L’arbre s’entretient avec le vent des choses éternelles et ses jeunes feuilles en frémissent de plaisir. Des oiseaux se posent sur lui comme des notes en bas de pages dans un livre savant.
 
La vérité vient de si loin pour nous atteindre que, lorsqu’elle arrive près de nous, elle est épuisée et n’a presque plus rien à nous dire. Ce presque rien… est un trésor.
 
Si St Thomas met ses doigts sur les plaies du Christ ressuscité c’est moins pour mettre fin à ces doutes que parce qu’il y a des instants où la vie est allée si loin dans la perte et où sa présence est si brûlante qu’il ne reste plus qu’à se taire- et toucher du bout des doigts le corps miraculé de l’autre. Ils le savent à leur façon, les Christ assis sur des fauteuils en face d’un mur, à la maison d’extrême séjour.
 
Quelques paroles de l’arbre : « je ne comprends pas tout ce que me dit la lumière »- « Je ne dors jamais : il vient toujours quelque chose ou quelqu’un »- « le vent a les yeux d’un voyou et les mains d’un ange ».
 
Pour venir à toi j’écarte tous les noms de maladie, d’âge et de métier, comme on écarte un rideau de lamelles colorées en plastique, au seuil des maisons, l’été, jusqu’à te retrouver dans la fraicheur de ce seul nom qui ne ment pas : père.
 
La mort chaque nuit s’assied à leur chevet. Elle les regarde dormir et faire de mauvais rêves. Certains soirs elle murmure le prénom de l’un d’entre eux. Il se lève et la suit sans un mot.
 
Ceux qui ont très peu de jours et ceux qui sont très vieux sont dans un autre monde que le nôtre. En se liant à nous ils nous font un présent inestimable.
 
Les moineaux envahissent l’arbre devant la fenêtre sans lui enlever une paix dont leurs bavardages sont une part substantielle. Et quand trop de sagesse risque de l’engourdir, le vent le chahute comme on passe une main dans les cheveux d’un enfant adoré.
 
L’arbre devant la fenêtre et les gens de la maison de long séjour ont la même présence pure – sans défense aucune devant ce qui leur arrive jour après jour, nuit après nuit.

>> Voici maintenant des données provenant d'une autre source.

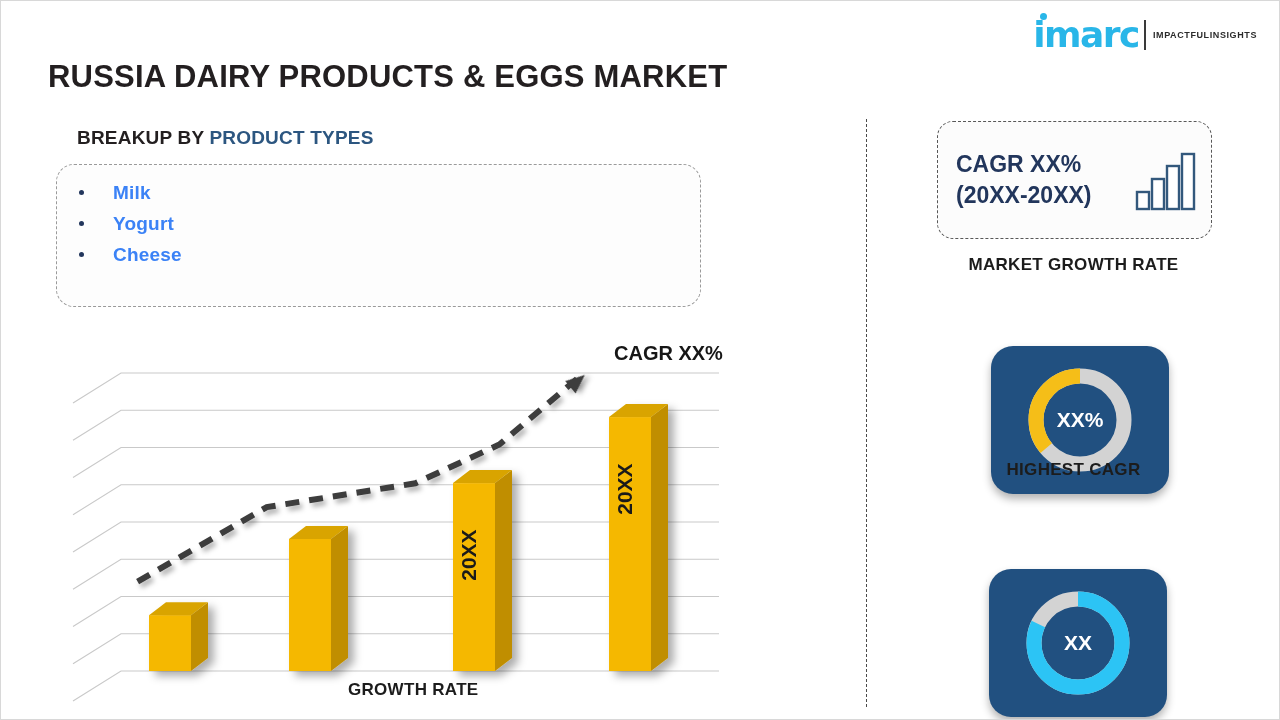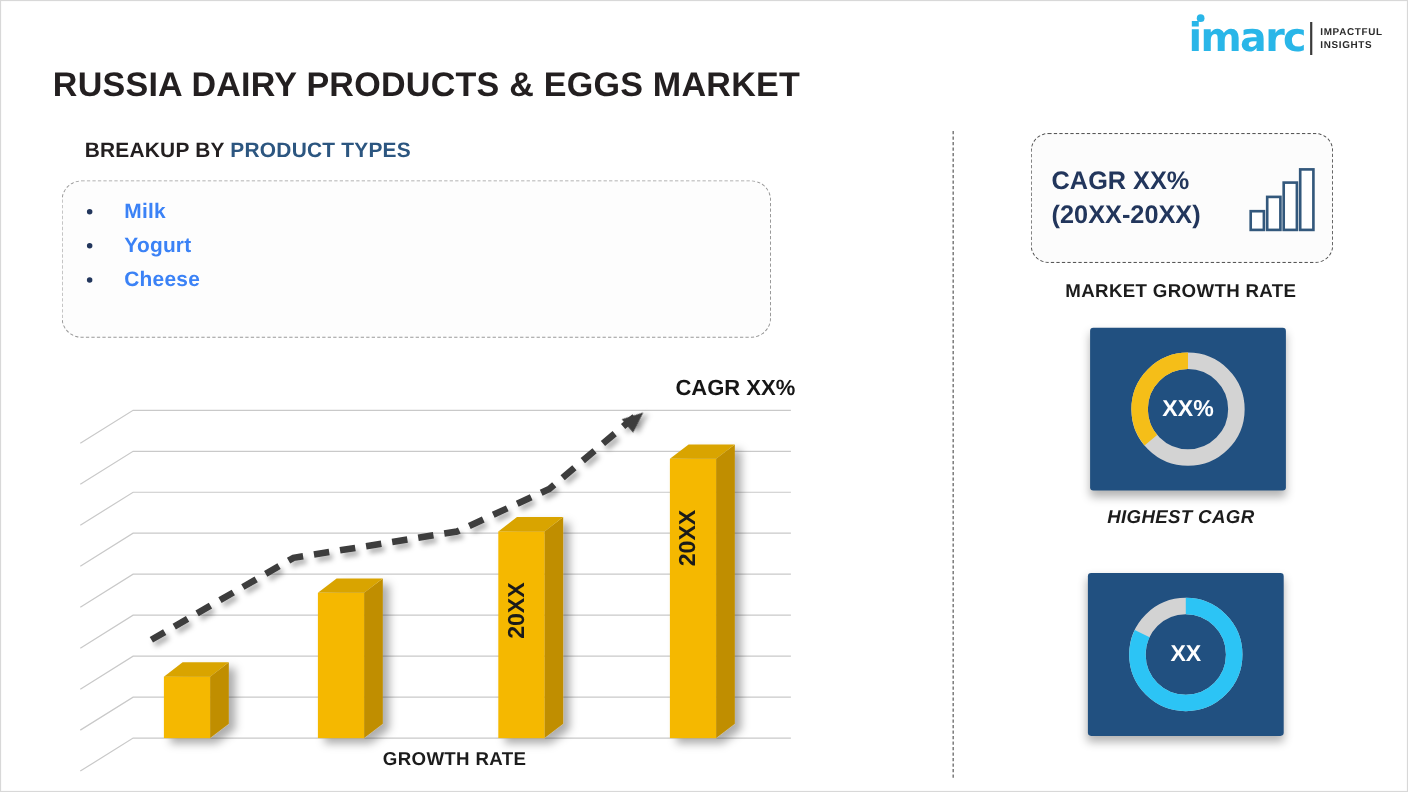--- a/index.html
+++ b/index.html
@@ -48,21 +48,20 @@
     background: #29B6E8;
   }
   .logo-div {
     width: 2px;
     height: 30px;
     background: #3a3a3a;
     margin: 0 7px 0 5px;
   }
   .logo-tagline {
     display: flex;
-    flex-direction: column;
     justify-content: center;
     font-size: 9px;
     font-weight: bold;
     color: #2b2b2b;
     letter-spacing: 0.6px;
     line-height: 12px;
   }
 
   
   .page-title {
@@ -197,30 +196,31 @@
   .kpi-caption {
     position: absolute;
     width: 100%;
     text-align: center;
     font-size: 17px;
     font-weight: bold;
     color: #1c1c1c;
     letter-spacing: 0.3px;
   }
   #caption-growth { left: 0; top: 254px; }
-  #caption-cagr   { left: 0; top: 459px; font-style: italic; }
+  #caption-cagr   { left: 0; top: 459px; }
   #caption-market { left: 0; top: 670px; }
 
   .donut-card {
     position: absolute;
     width: 178px;
     height: 148px;
-    border-radius: 3px;
+    border-radius: 22px;
     background: #215080;
     box-shadow: 0 5px 9px rgba(0,0,0,0.30);
+    margin-top: 48px;
   }
   #donut-card-cagr   { left: 990px; top: 297px; }
   #donut-card-market { left: 988px; top: 520px; }
   .donut-svg {
     position: absolute;
     left: 50%;
     top: 50%;
     transform: translate(-50%, -50%);
   }
   .donut-value {

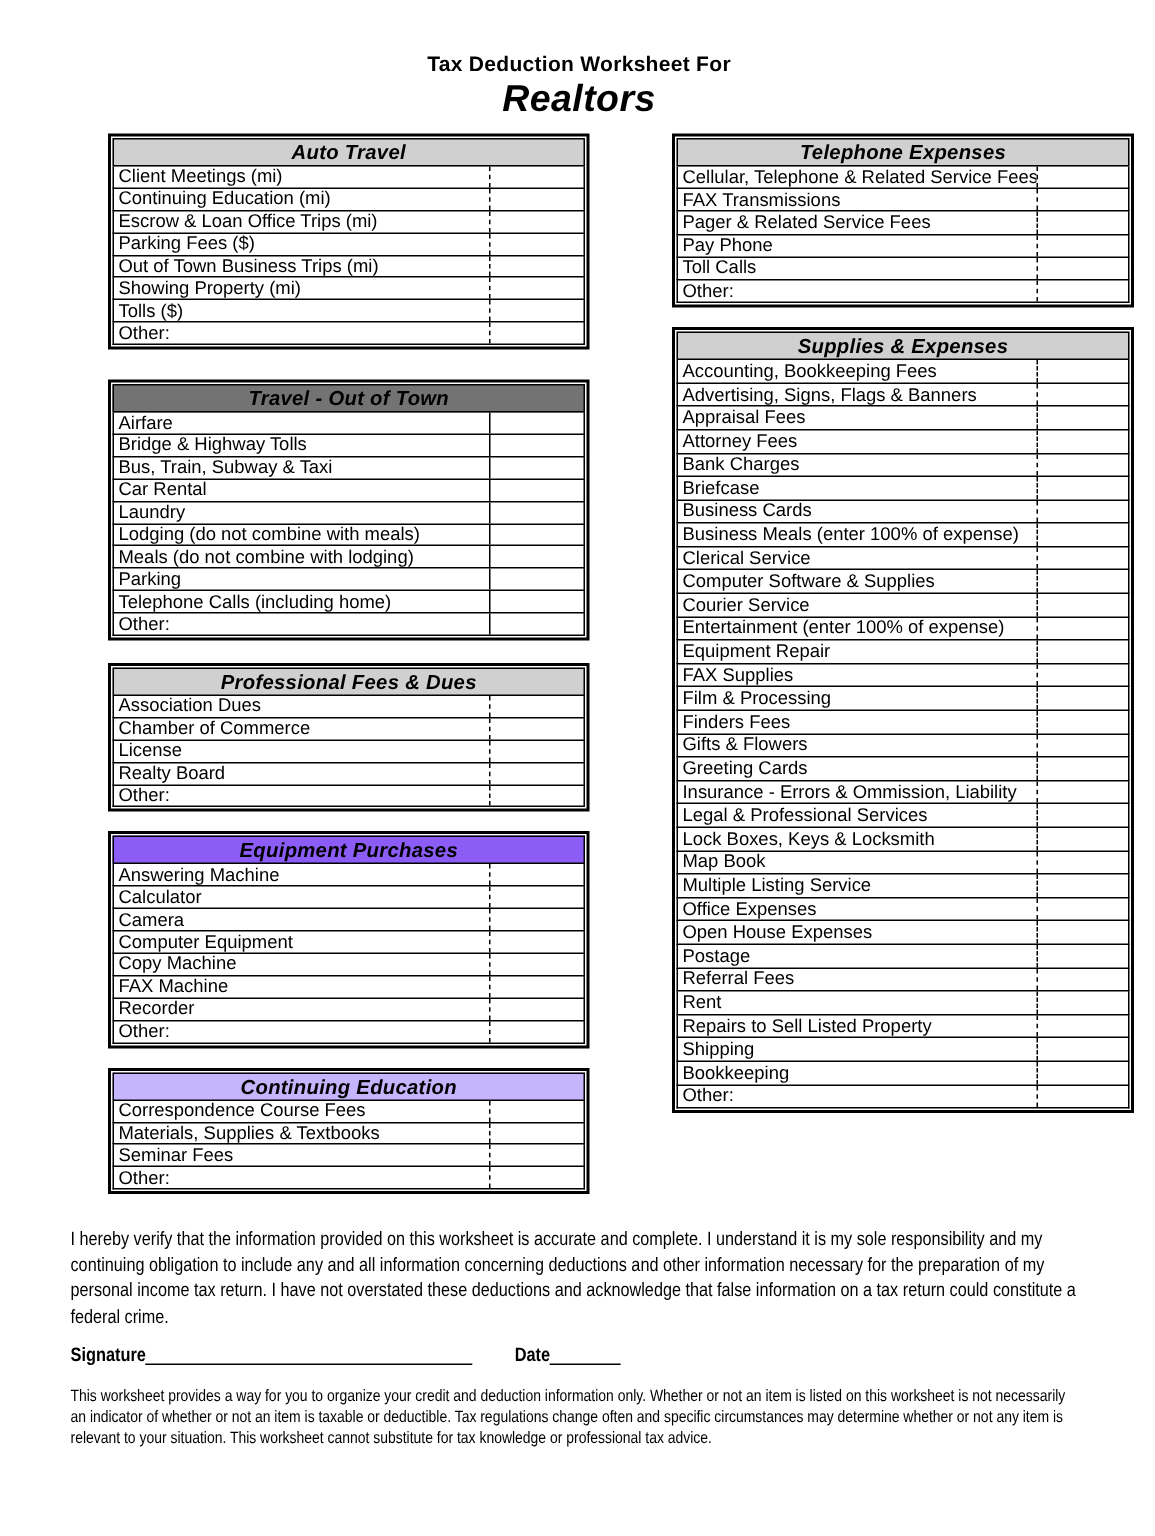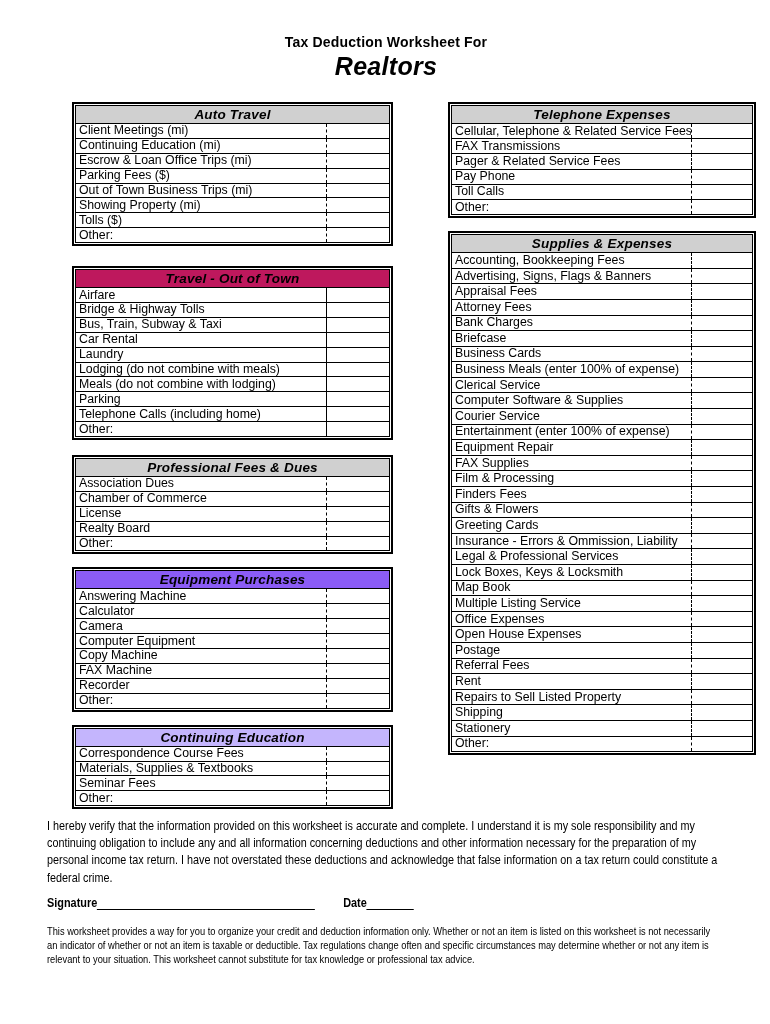--- a/index.html
+++ b/index.html
@@ -5,21 +5,21 @@
   html,body{margin:0;padding:0;background:#fff;}
   .page{
     position:relative;width:770px;height:1024px;background:#ffffff;
     font-family:"Liberation Sans",sans-serif;color:#000;overflow:hidden;
   }
   
   .title-block{position:absolute;left:44px;top:34px;width:684px;text-align:center;}
   .title-line1{font-size:14px;font-weight:bold;letter-spacing:.2px;}
   .title-line2{font-size:25px;font-weight:bold;font-style:italic;margin-top:2px;letter-spacing:.3px;}
   
-  .col{position:absolute;top:102px;padding-left:28px;}
+  .col{position:absolute;top:89px;padding-left:28px;}
   #col-left{left:44px;width:321px;--rh:14.9px;}
   #col-right{left:420px;width:308px;border-radius:29px;}
   #col-right .section:nth-child(1){--rh:15.2px;margin-bottom:13px;}
   #col-right .section:nth-child(2){--rh:15.6px;}
   #col-left .section:nth-child(1){margin-bottom:20px;}
   #col-left .section:nth-child(2){margin-bottom:15px;}
   #col-left .section:nth-child(3){margin-bottom:13px;}
   #col-left .section:nth-child(4){margin-bottom:13px;}
   
   .section{border:2px solid #000;padding:1px;background:#fff;box-sizing:border-box;}
@@ -92,21 +92,21 @@
         <div class="row">
           <div class="lbl">Tolls ($)</div>
           <div class="val dashed"></div>
         </div>
         <div class="row">
           <div class="lbl">Other:</div>
           <div class="val dashed"></div>
         </div>
       </div>
       <div class="section">
-        <div class="sec-header" style="background: #be185d; text-align: center;">Travel - Out of Town</div>
+        <div class="sec-header" style="background: #737373; text-align: center;">Travel - Out of Town</div>
         <div class="row">
           <div class="lbl">Airfare</div>
           <div class="val solid"></div>
         </div>
         <div class="row">
           <div class="lbl">Bridge &amp; Highway Tolls</div>
           <div class="val solid"></div>
         </div>
         <div class="row">
           <div class="lbl">Bus, Train, Subway &amp; Taxi</div>
@@ -363,21 +363,21 @@
         </div>
         <div class="row">
           <div class="lbl">Repairs to Sell Listed Property</div>
           <div class="val dashed"></div>
         </div>
         <div class="row">
           <div class="lbl">Shipping</div>
           <div class="val dashed"></div>
         </div>
         <div class="row">
-          <div class="lbl">Stationery</div>
+          <div class="lbl">Bookkeeping</div>
           <div class="val dashed"></div>
         </div>
         <div class="row">
           <div class="lbl">Other:</div>
           <div class="val dashed"></div>
         </div>
       </div>
     </div>
 
   <div class="declaration condensed">I hereby verify that the information provided on this worksheet is accurate and complete. I understand it is my sole responsibility and my continuing obligation to include any and all information concerning deductions and other information necessary for the preparation of my personal income tax return. I have not overstated these deductions and acknowledge that false information on a tax return could constitute a federal crime.</div>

Les fleurs d’acacias, blanches et grêles, ont l’éclat d’un baiser d’enfant. Quelques fleurs, vendangées par une pluie nocturne, sont tombées sur une table du jardin de la maison de long séjour. Mon père les regarde. Il a dans les yeux une lumière qui ne doit rien à la maladie et qu’il faudrait être un ange pour déchiffrer.